- TASK GOAL -
Could you transcribe all the entries exactly, omitting the pictures?
(INPUT DATA begins)
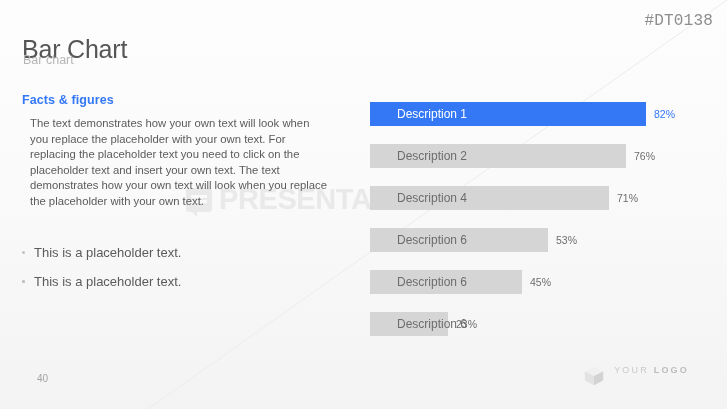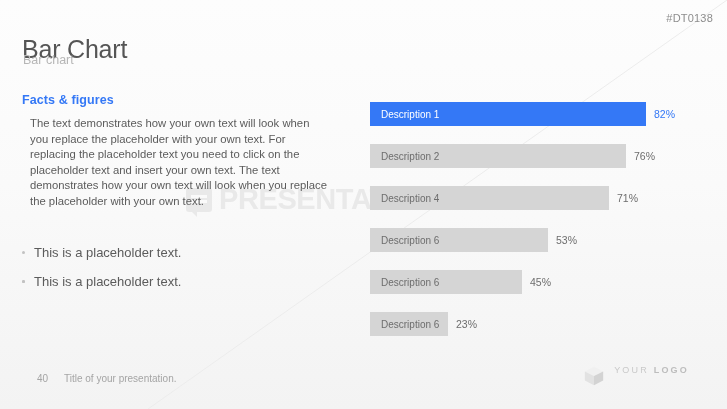"#DT0138" .slide-code { font-family: Liberation Sans, sans-serif -> Liberation Mono, monospace; font-size: 11px -> 16px }
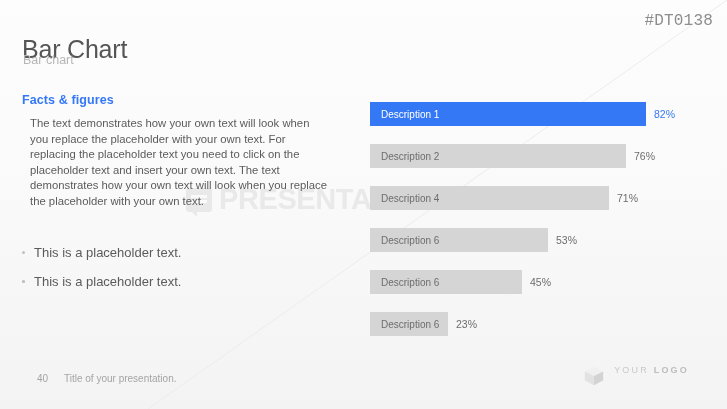"Description 1" .bar-label { font-size: 10px -> 12px; padding-left: 11px -> 27px }
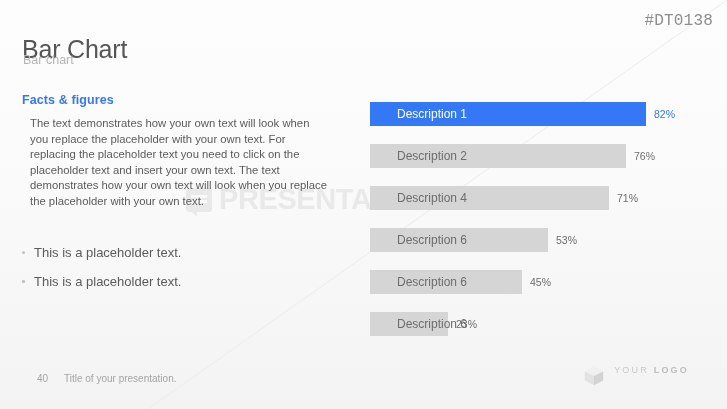"Title of your presentation." div.footer-title { html: <div>Title of your presentation.</div> -> none }
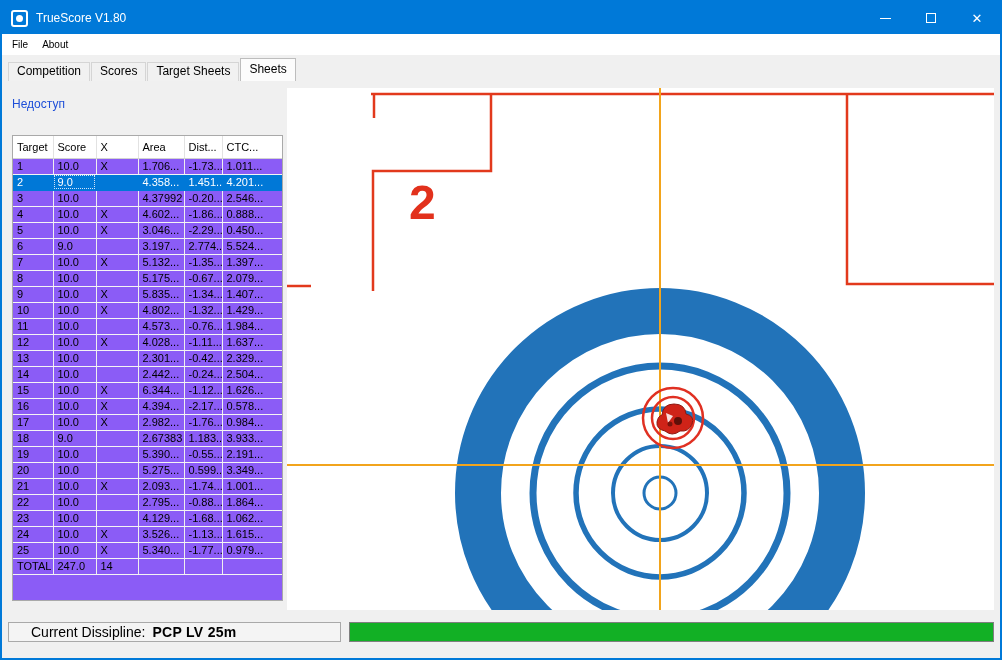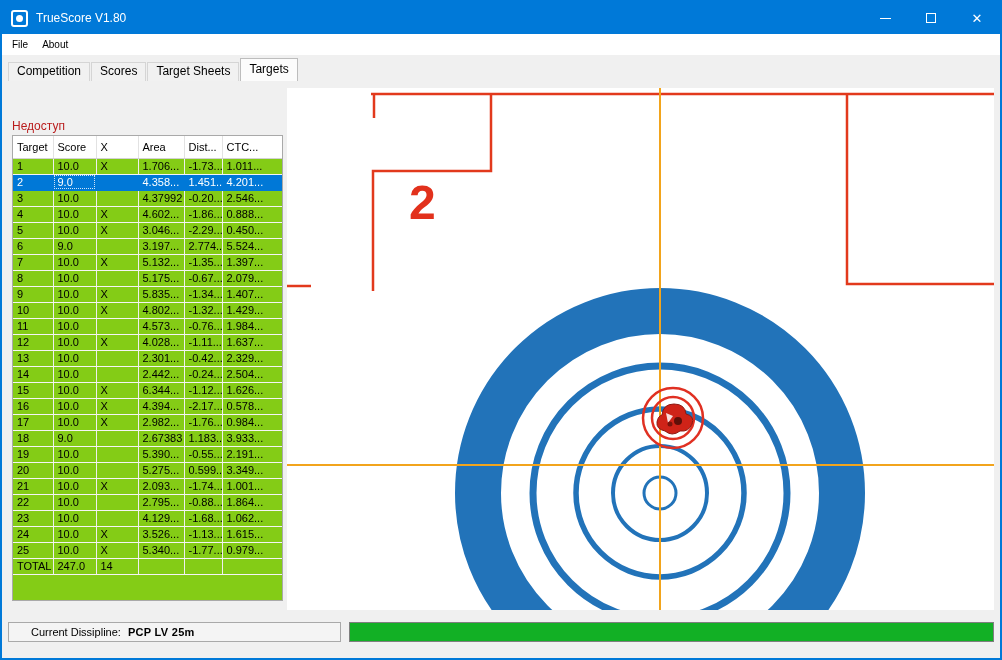"Targets" div.tab { text: Targets -> Sheets }
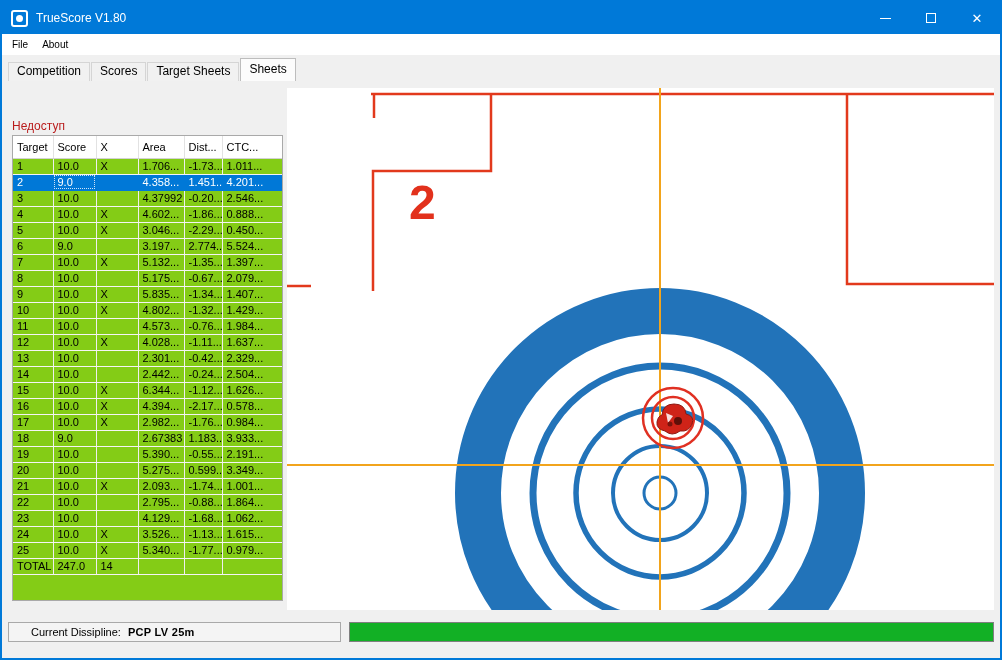"Недоступ" .panel-label { color: #b91c1c -> #1d4ed8; margin-top: 22px -> none }
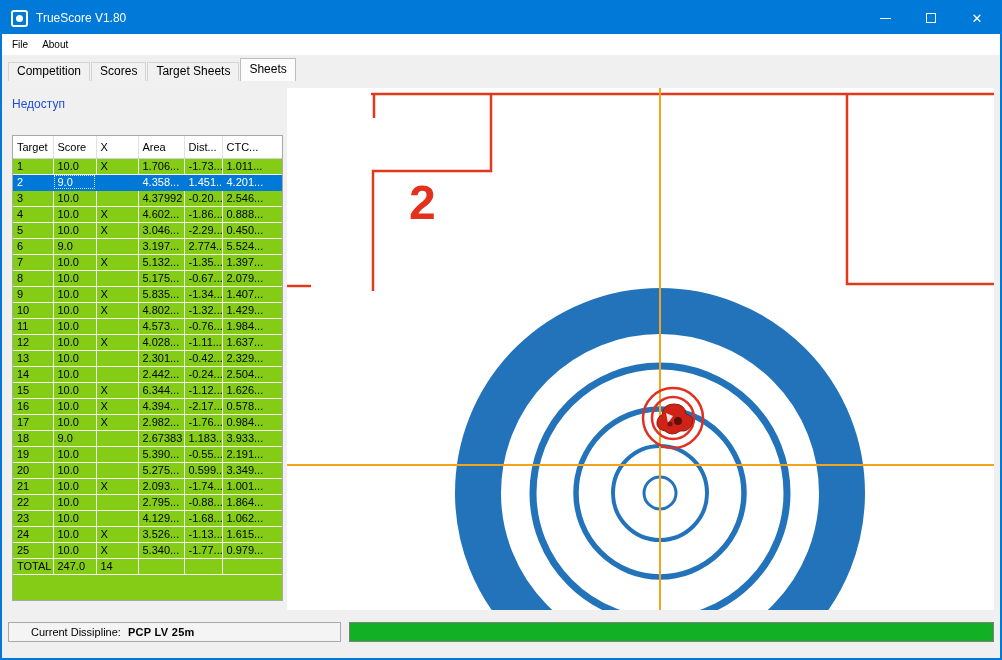"Target" .table-wrap { background: #84cc16 -> #8b5cf6 }
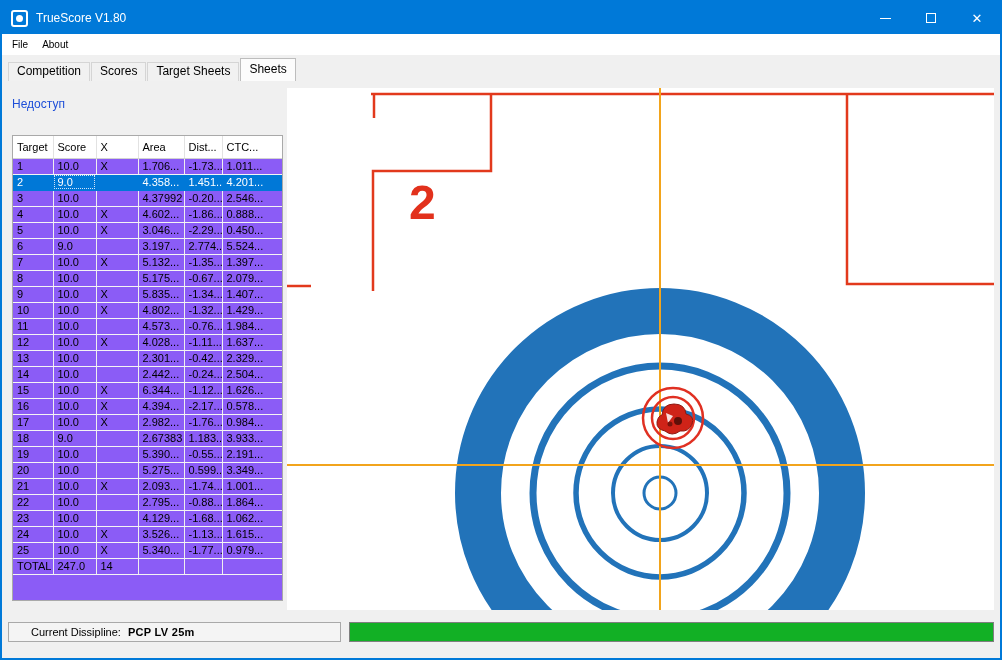"Current Dissipline:" .discipline-box { font-size: 11px -> 14px }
(INPUT DATA ends)
- RESPONSE TO THIS TASK -
"#DT0138" .slide-code { font-family: Liberation Sans, sans-serif -> Liberation Mono, monospace; font-size: 11px -> 16px }
"Description 1" .bar-label { font-size: 10px -> 12px; padding-left: 11px -> 27px }
"Title of your presentation." div.footer-title { html: <div>Title of your presentation.</div> -> none }
"Targets" div.tab { text: Targets -> Sheets }
"Недоступ" .panel-label { color: #b91c1c -> #1d4ed8; margin-top: 22px -> none }
"Target" .table-wrap { background: #84cc16 -> #8b5cf6 }
"Current Dissipline:" .discipline-box { font-size: 11px -> 14px }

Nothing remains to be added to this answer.